# Exercise description:
The expected output is the full set of entries, retyped verbatim, pictures excluded.
[Start of section]
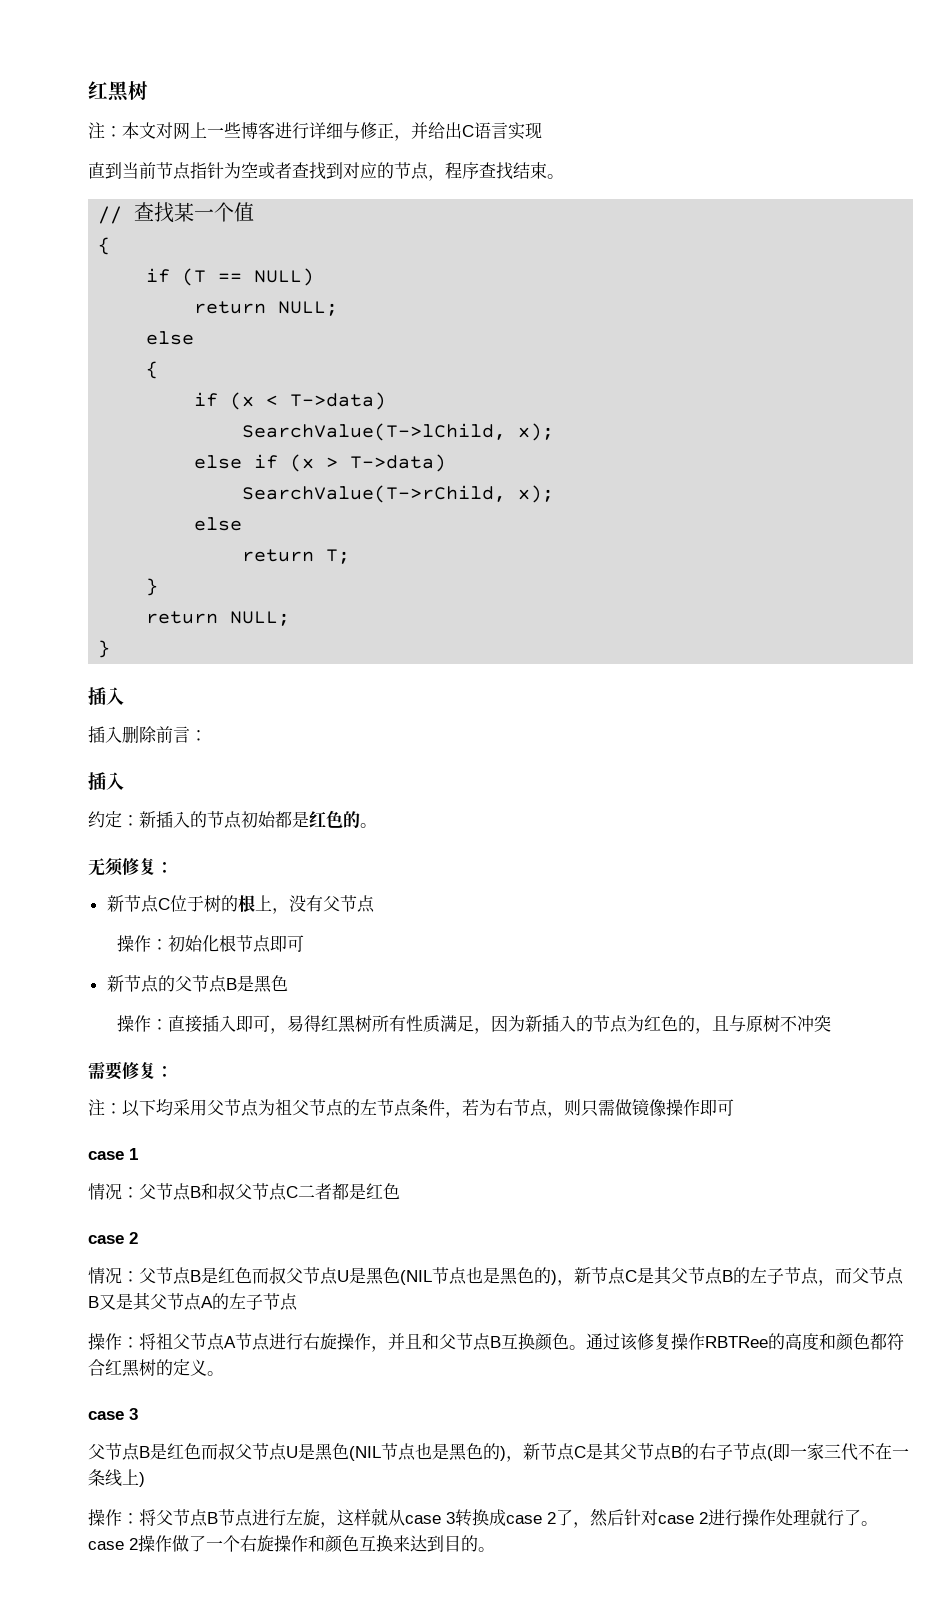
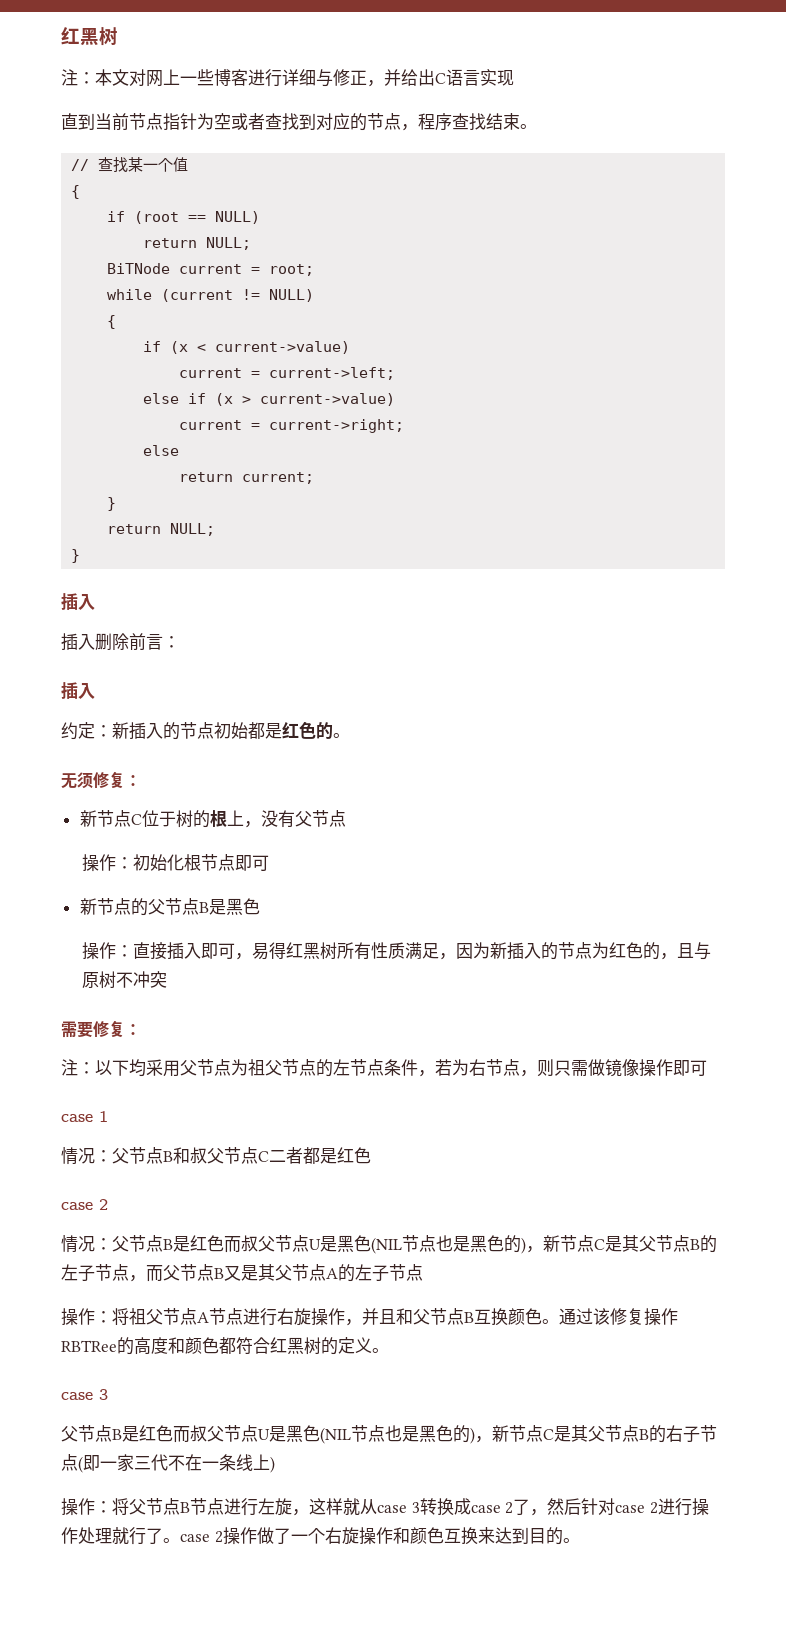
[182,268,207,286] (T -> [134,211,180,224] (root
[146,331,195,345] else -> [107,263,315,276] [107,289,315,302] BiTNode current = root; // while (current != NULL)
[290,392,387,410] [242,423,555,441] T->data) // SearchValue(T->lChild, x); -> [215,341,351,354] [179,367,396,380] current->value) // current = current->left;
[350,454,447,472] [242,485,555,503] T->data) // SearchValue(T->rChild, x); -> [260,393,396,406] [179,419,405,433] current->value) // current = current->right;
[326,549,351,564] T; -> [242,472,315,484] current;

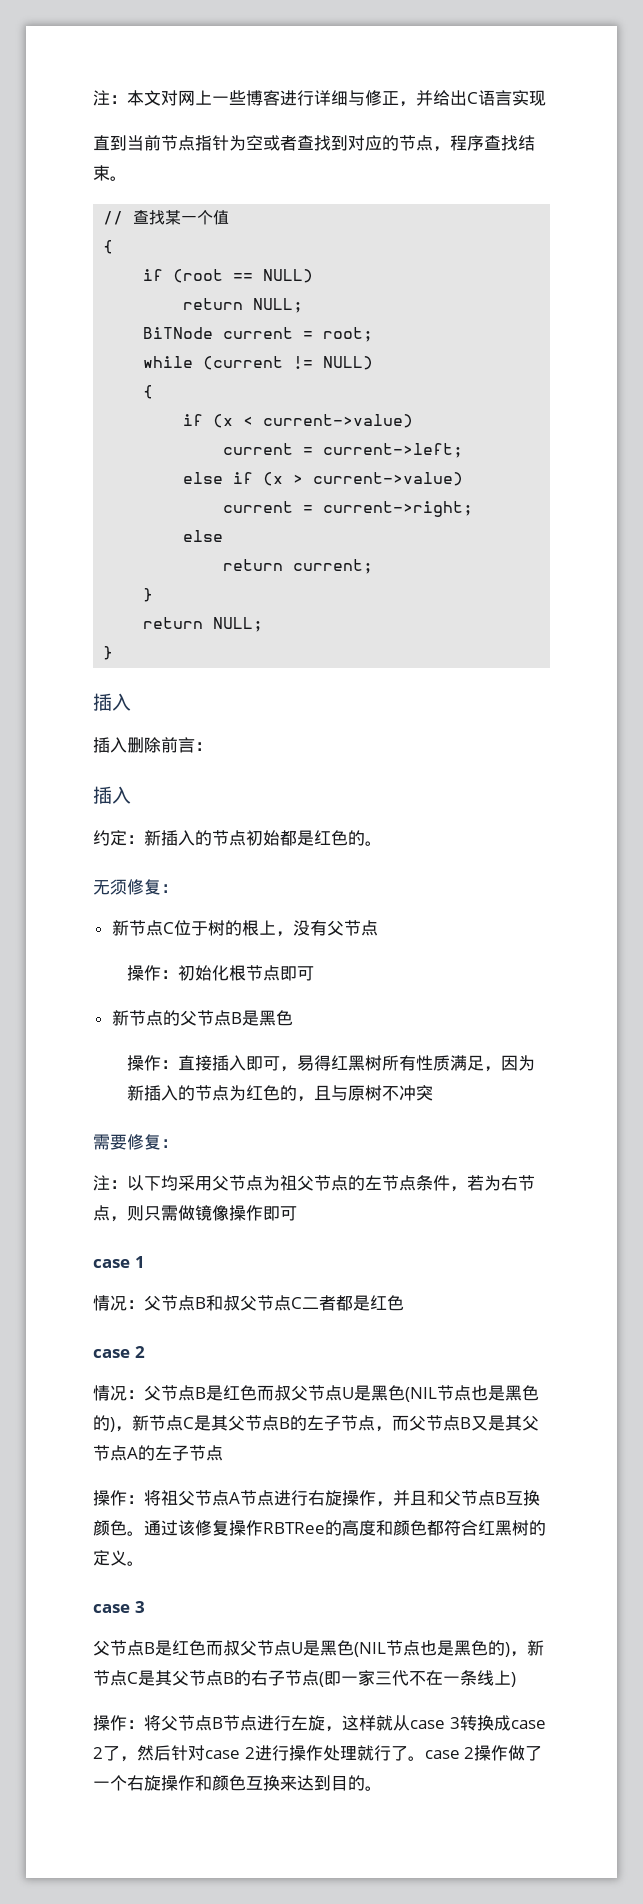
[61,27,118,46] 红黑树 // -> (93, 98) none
[End of section]
# Answer to the exercise:
[182,268,207,286] (T -> [134,211,180,224] (root
[146,331,195,345] else -> [107,263,315,276] [107,289,315,302] BiTNode current = root; // while (current != NULL)
[290,392,387,410] [242,423,555,441] T->data) // SearchValue(T->lChild, x); -> [215,341,351,354] [179,367,396,380] current->value) // current = current->left;
[350,454,447,472] [242,485,555,503] T->data) // SearchValue(T->rChild, x); -> [260,393,396,406] [179,419,405,433] current->value) // current = current->right;
[326,549,351,564] T; -> [242,472,315,484] current;

[61,27,118,46] 红黑树 // -> (93, 98) none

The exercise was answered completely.